I was in martial arts all my life and it was time to find an easier way of tuning my body.It was my way of giving back for all of the good that had come to me by the goodness of America. It was time for reciprocity. We trained over 300 teachers who delivered some 17,000 seniors yoga classes over a 13-year period.The Foundation continues, however successfully, and I have retired as Executive Director.
Q: Have you ever returned to Hungary?
A: I first returned in 1992 having been invited by the Historical Society of Hungary. I went from air hijacker to hero in my homeland.
Q: What led you to the San Diego areal?
A: Serenity and the weather. I lived in San Francisco for a long while so I knew the coastal cities.

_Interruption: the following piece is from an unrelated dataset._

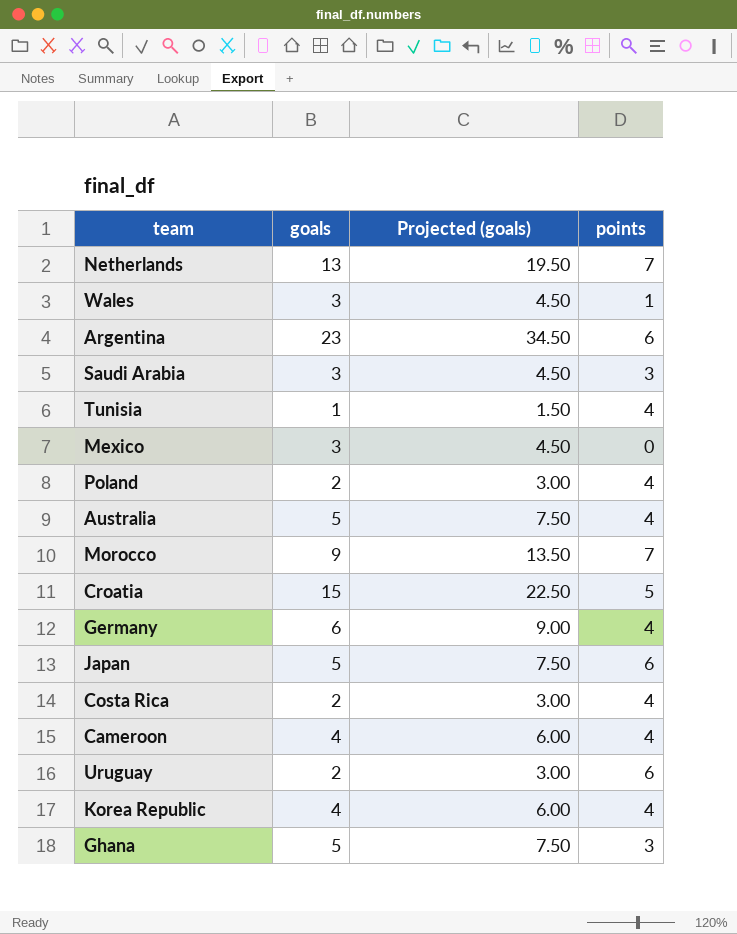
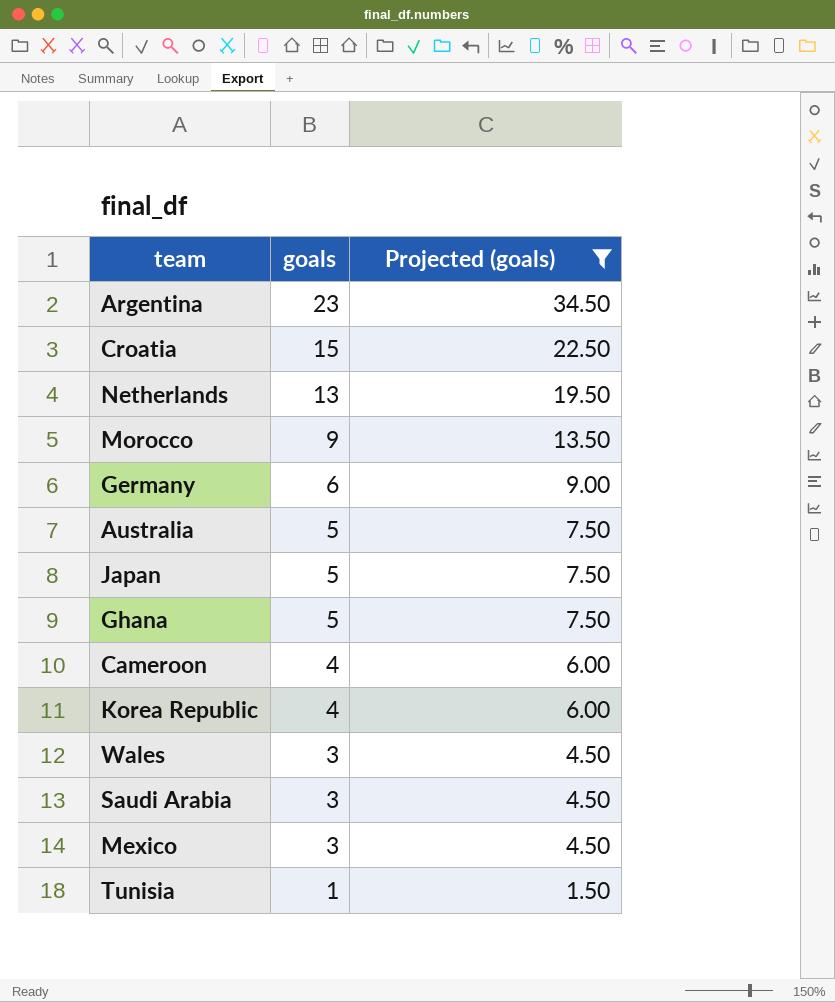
filter: none -> Projected (goals) != 3.00
row order: none -> goals descending
column points | position: 4 -> none

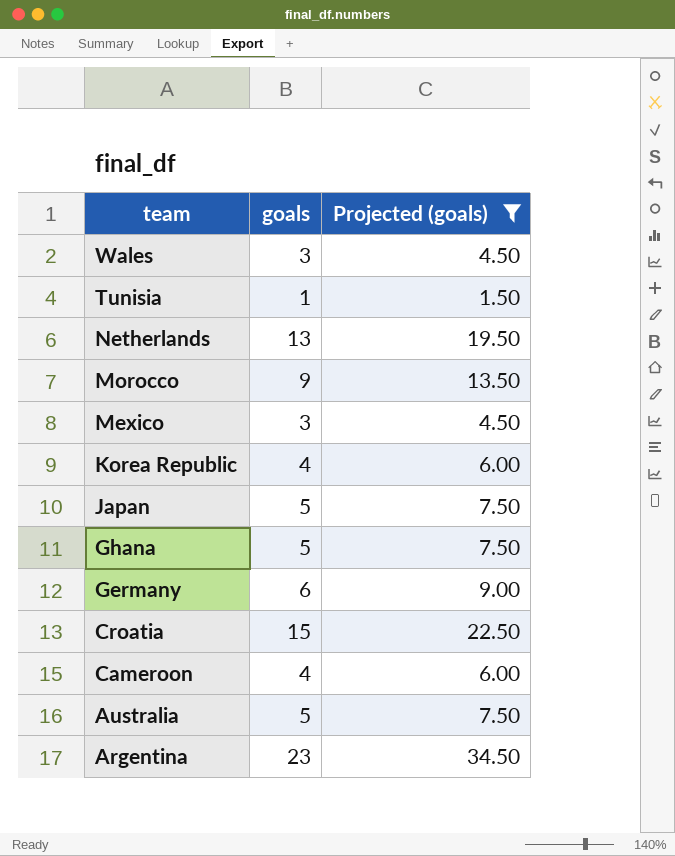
row order: goals descending -> team descending
row Saudi Arabia: 3 | 4.50 -> none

Q: You have written a book, now in its second printing, which certainly is a real page turner and hard to set aside. Is there a movie script in hand?
A: Yes. We recently completed the development stage.Actors and locations are lined up. We have found the exact type of aircraft back in Hungary. We plan to begin shooting the film this year We like to think that it is Oscar material. After all, it is a true story. I was there!
Q: Given that many young Americans take for granted the freedoms enjoyed as a birthright, does that seeming nonchalance about the freedoms that they enjoy trouble you?
A: It troubles me greatly. Freedom is never free. They have no idea, and at times seem totally unconcerned about what is at state should the be so nonchalant.